Uber Files: Documentos compravam que Uber usou práticas de lóbi e influência para crescer

A Uber é, incontestavelmente, um grande nome entre as empresas da atualidade no que se refere ao transporte urbano privado individual.

A app é conhecida pelos seus preços competitivos, porém, um conjunto de documentos divulgados este fim-de-semana mostram que os preços praticados não foram os únicos fatores que fizeram a Uber crescer rapidamente.

Uber Files: o que se sabe?

O caso é conhecido por Uber Files e refere-se às revelações sobre as alegadas práticas de lóbi e influência da Uber, com base numa fuga de informação composta por 124 mil documentos.

A informação foi recolhida e analisada pelo Consórcio Internacional de Jornalistas de Investigação e refere-se a práticas levadas a cabo entre 2013 e 2018, em 40 países – incluído Portugal.

Os documentos mostram que a empresa pressionou governos a alterar leis para conseguir manter o seu negócio. Deste modo, operou deliberadamente fora da lei, sendo que iniciou operações em países onde a lei não permitia aquele modelo de negócio, e recorreu a uma cultura de violência, através de pressão política e sensibilização da opinião pública.

O caso específico de Portugal

Um dos casos que comprovou estas práticas e confirmou estas afirmações passou-se em Portugal.

O caso foi citado pelo The Washington Post e recorda uma fase de manifestações de taxistas em Portugal, pressão da ANTRAL e agressões a vários motoristas da Uber, no ano de 2015 – ano em que a associação se queixava da concorrência desleal da empresa, que ainda atuava sem regulação.

A defesa da administração

A atual administração da empresa confirmou que a empresa usava estas estratégias para se afirmar no mercado.
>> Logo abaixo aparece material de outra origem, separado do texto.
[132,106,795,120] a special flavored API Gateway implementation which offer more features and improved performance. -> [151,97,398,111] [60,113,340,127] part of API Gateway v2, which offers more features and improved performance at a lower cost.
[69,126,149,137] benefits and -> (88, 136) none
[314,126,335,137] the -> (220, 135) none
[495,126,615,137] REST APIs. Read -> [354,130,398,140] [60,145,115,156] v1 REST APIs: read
Jill Hazelbaker, porta-voz da Uber, admitiu que existiram “erros” e “falhas”, mas afirma que essas falhas terminaram com o fim da anterior liderança da empresa.

Quando dizemos que a Uber hoje é diferente, isso significa literalmente diferente: 90% dos empregados atuais da Uber juntaram-se à empresa depois de Dara [Khosrowshahi] se tornar CEO. Não temos e não arranjaremos desculpas para comportamentos passados, que claramente não estão de acordo com os nossos valores atuais.